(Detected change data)

----------

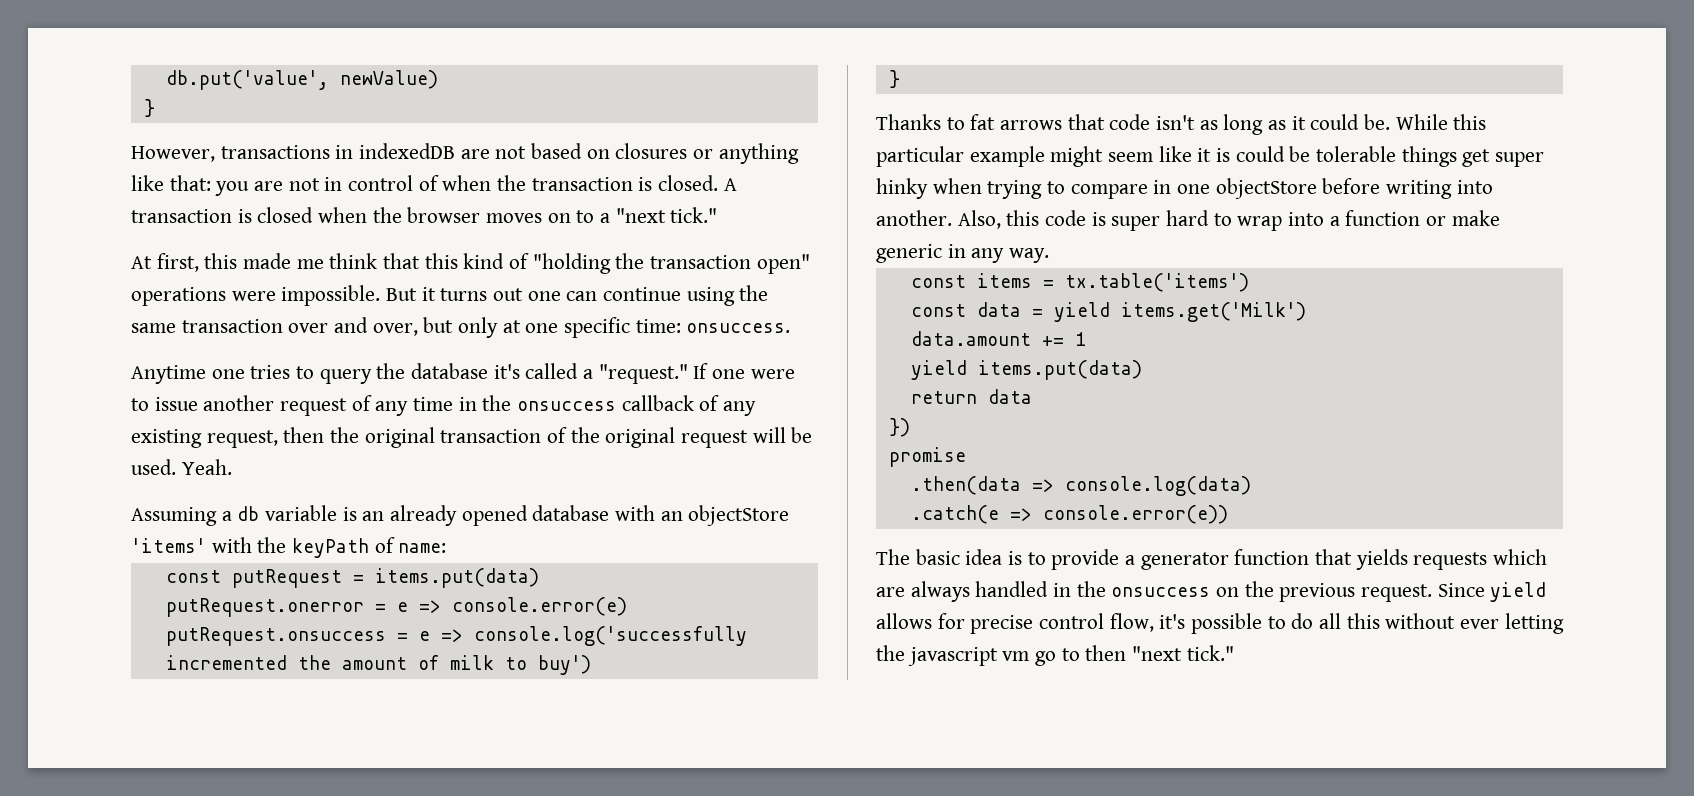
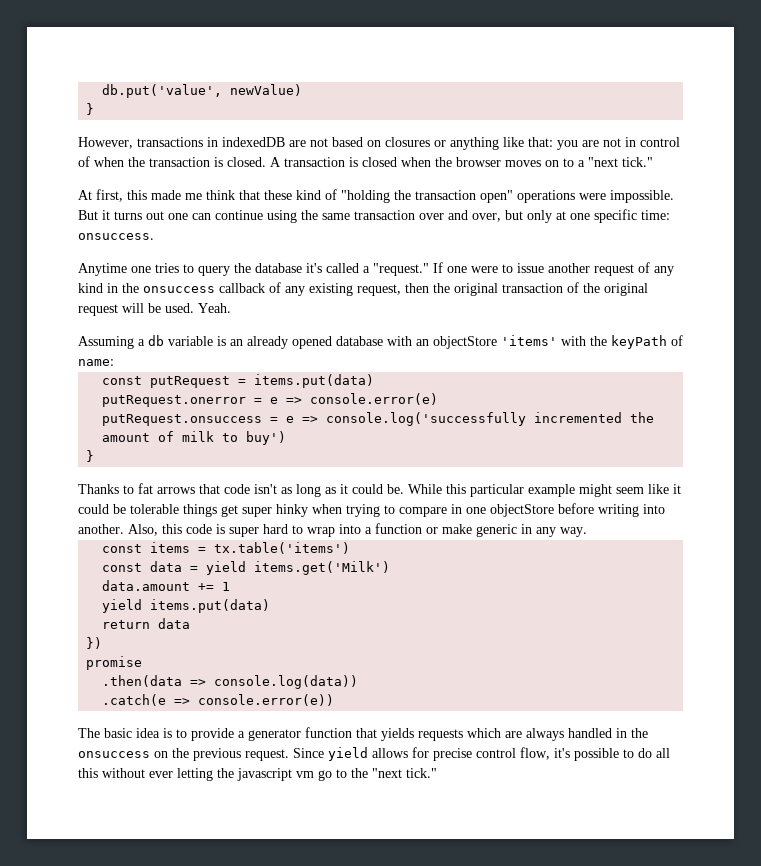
[424,253,458,269] this -> [264,190,292,200] these
[413,397,454,411] time -> [78,283,103,293] kind
[1216,148,1231,162] is -> (681, 489) none
[1064,476,1251,496] console.log(data) -> [214,675,359,689] console.log(data))
[1085,645,1127,661] then -> [351,768,368,778] the

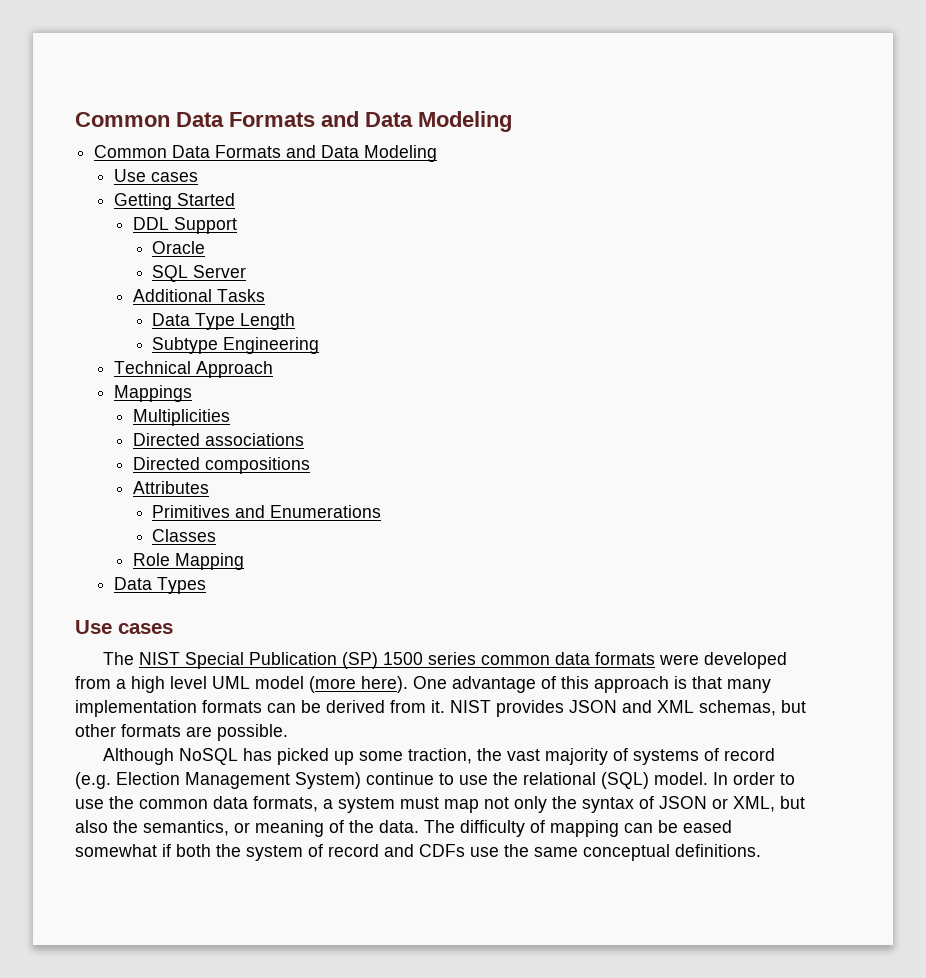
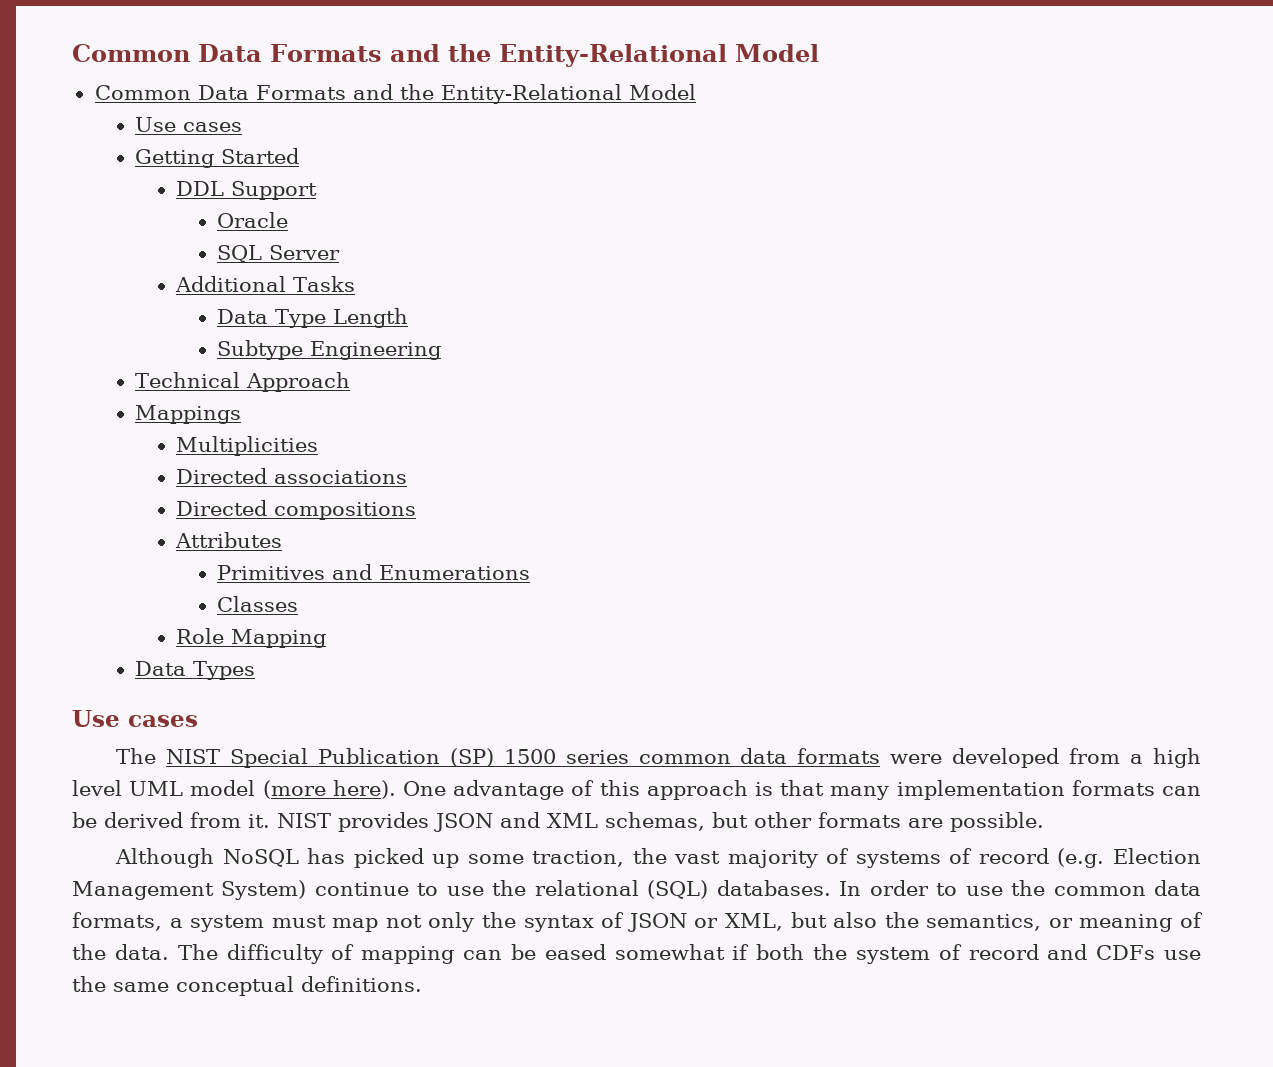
[75,111,512,132] [94,145,438,162] Common Data Formats and Data Modeling // Common Data Formats and Data Modeling -> [72,44,819,67] [94,84,696,104] Common Data Formats and the Entity-Relational Model // Common Data Formats and the Entity-Relational Model
[654,772,708,785] model. -> [716,880,831,896] databases.

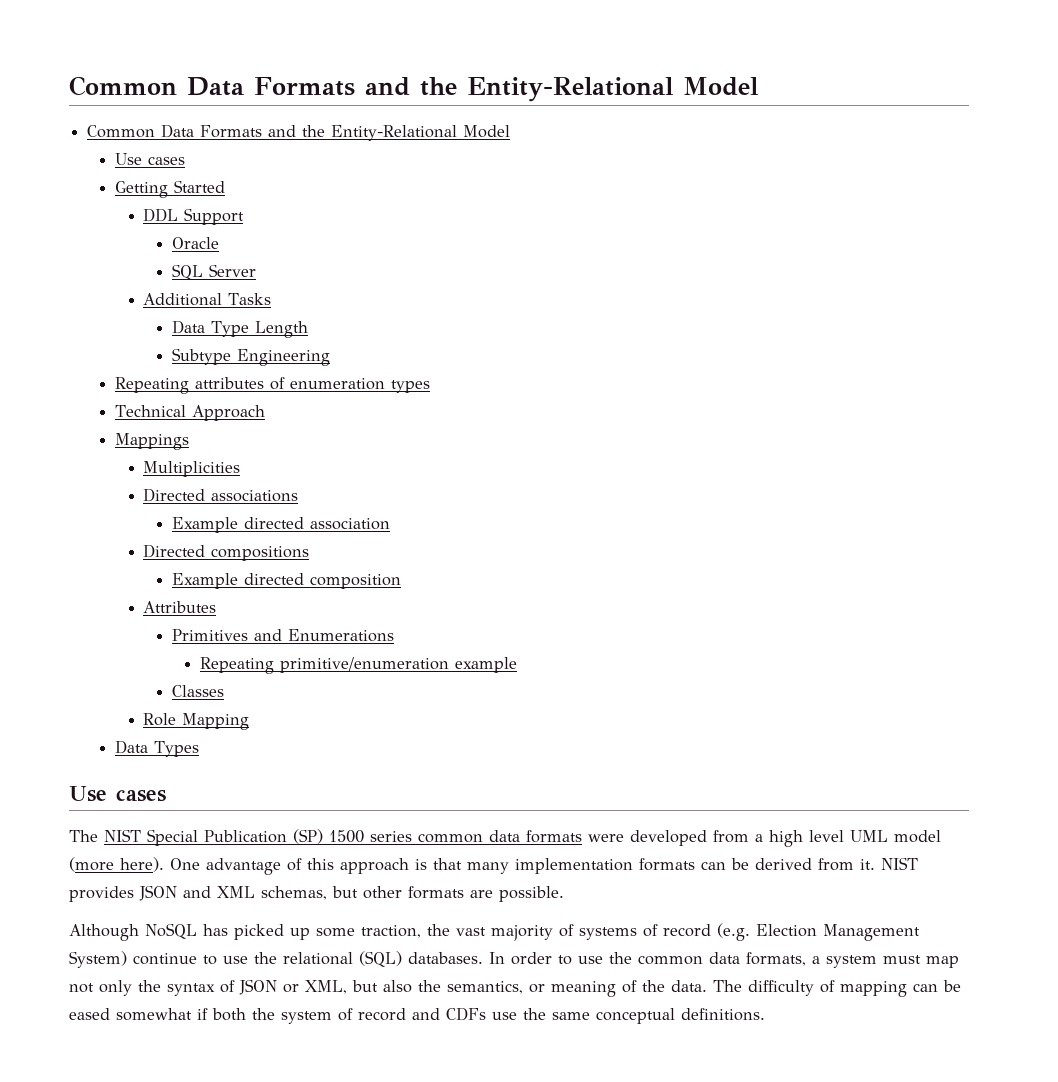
(442, 350) none -> [115,377,431,394] // Repeating attributes of enumeration types
(408, 477) none -> [171,517,390,533] // Example directed association
(417, 511) none -> [171,573,401,589] // Example directed composition
(531, 572) none -> [199,657,517,674] // Repeating primitive/enumeration example

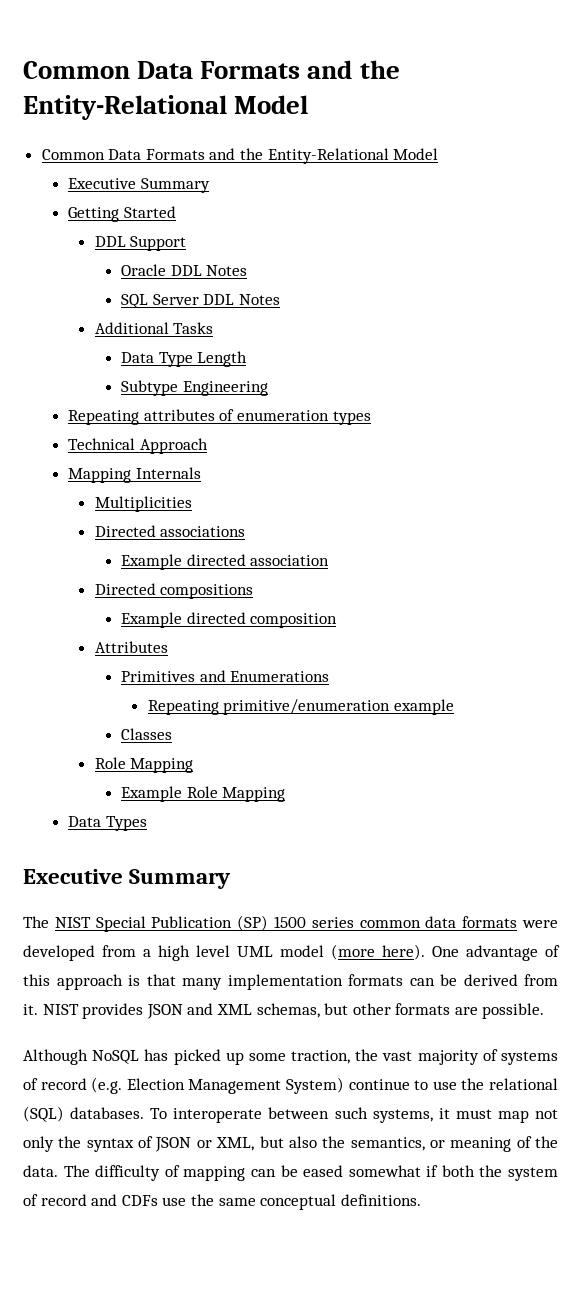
[115,153,186,165] Use cases -> [68,178,210,193] Executive Summary
(219, 243) none -> [170,265,248,276] DDL Notes
(256, 270) none -> [203,294,280,305] DDL Notes
[115,433,190,450] Mappings -> [68,467,201,483] Mapping Internals
(250, 721) none -> [121,786,286,802] // Example Role Mapping
[69,786,166,802] Use cases -> [23,869,231,889] Executive Summary
[489,952,877,968] In order to use the common data formats, a system -> [150,1107,450,1123] To interoperate between such systems, it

----------

■ WORK REQUEST ■
Each line from the beginning of the entries up to and including the one containing "[654,772,708,785] model. ->" must be restated exactly. Pictures are to be left out.

■ FINISHED TASK ■
[424,253,458,269] this -> [264,190,292,200] these
[413,397,454,411] time -> [78,283,103,293] kind
[1216,148,1231,162] is -> (681, 489) none
[1064,476,1251,496] console.log(data) -> [214,675,359,689] console.log(data))
[1085,645,1127,661] then -> [351,768,368,778] the

[75,111,512,132] [94,145,438,162] Common Data Formats and Data Modeling // Common Data Formats and Data Modeling -> [72,44,819,67] [94,84,696,104] Common Data Formats and the Entity-Relational Model // Common Data Formats and the Entity-Relational Model
[654,772,708,785] model. -> [716,880,831,896] databases.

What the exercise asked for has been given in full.